Q: Can I use the card to pay my rent or buy food?
A: There are a few ways to use the card in addition to getting cash from an ATM. You can use it at the grocery store and get cash back at the point of sale when you select the debit option at checkout. You will be prompted to enter your four-digit pin.
You can also use the card to pay your mortgage or rent if the lender or landlord accepts Visa debit card payments.
Q: Why were some debit cards not issued in the full amount, which is up to $1,200 per individual and $2,400 per couple?
A: There is no fee assessed to issue the stimulus debit card — although some fees apply for certain transactions.
If your card balance is less than you expected, it’s probably tied to a payment reduction because of your filing status and adjusted gross income (AGI).
Under the Cares Act, eligible individuals with an AGI up to $75,000 for single filers, $112,500 for head-of-household filers and $150,000 for married filing jointly are entitled to $1,200 for individuals and $2,400 for married filing jointly. There’s an additional $500 payment for dependents under 17.
If your income is above those amounts, the stimulus payment is reduced by 5 percent of the amount that your AGI exceeds the three thresholds.
Single filers with income above $99,000, $136,500 for head of household and $198,000 for married joint filers with no children are not eligible for a payment.
However, there could have been an error in the amount you received from the IRS. If your payment is incorrect, you will have to wait to get the balance when you file a 2020 federal return next year, according to the IRS.
Q: I thought the letter was a scam, so I threw out my debit card. How do I get it replaced?

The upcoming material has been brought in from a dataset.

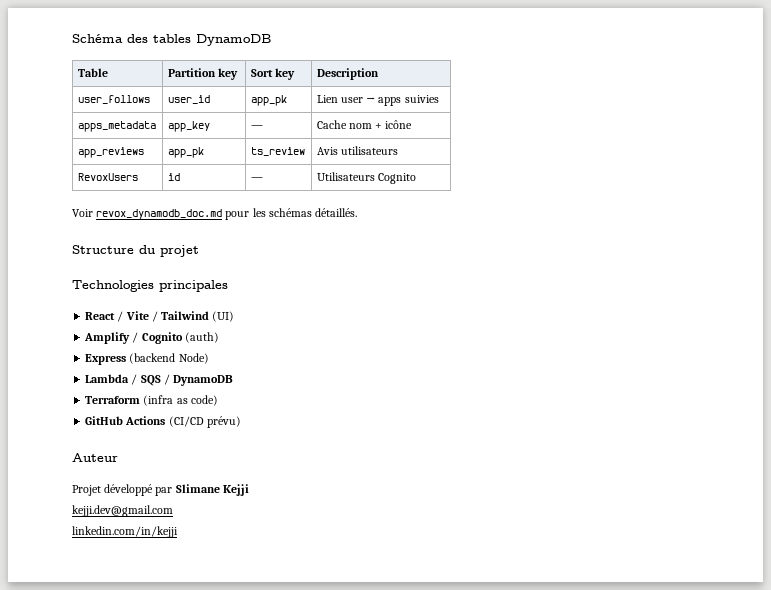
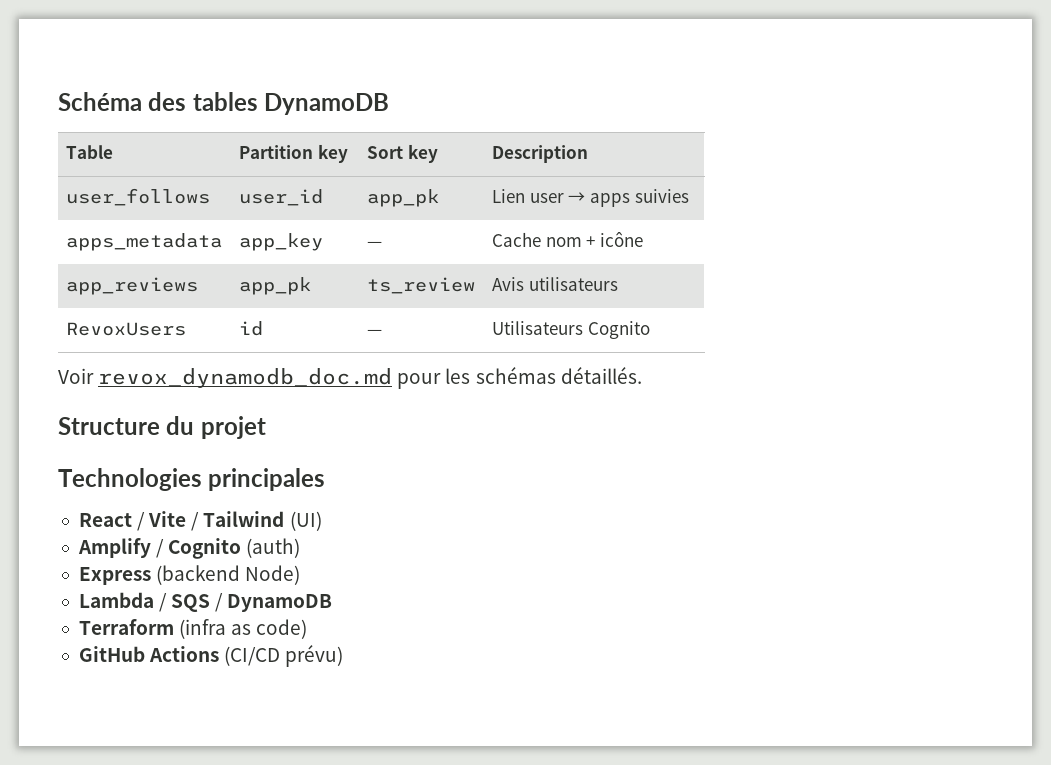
- Auteur
- Projet développé par Slimane Kejji
- kejji.dev@gmail.com
- linkedin.com/in/kejji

A: “I opened an unmarked envelope, saw what looked like a credit card I hadn’t ordered from the Money Network, and I threw it out,” said Sarah Bardinone from New York City.
Don’t worry. You can get a replacement card.
“Individuals who have lost or destroyed their EIP card may request a free replacement through customer service,” said a Treasury spokeswoman. “The standard fee of $7.50 will be waived for the first reissuance of any EIP card. Any initial reissuance fee charged to a customer from an earlier date will be reversed. Individuals do not need to know their card number to request a replacement.”
Call 800-240-8100 for a lost, tossed or stolen card. Press through the automated options until you reach a customer representative if you don’t have the card number.
If the card has more than one name, only the primary cardholder — the person listed first on the card — can request a replacement. In an acknowledgment that names have been mismatched, MetaBank says the payee with the first name on the first line should make the call.A card that is reported lost or stolen will be deactivated to prevent anyone else from using it.
Q: What are some of the fees associated with the card?
A: You will have to pay a fee for certain transactions with the economic impact card. Here are some ways you may incur a charge, according to the cardholder agreement Treasury has with MetaBank.
Bank teller counter transaction: The first withdrawal is free, but it’s $5 for each withdrawal or transaction after that. Additionally, you may also be charged a fee by the bank.
Out-of-network ATM fee: The first withdrawal from an out-of-network ATM is free. After that, it’s $2. You may also be separately charged a fee by the owner or operator of the ATM. Again, to avoid fees, search for an in-network ATM here.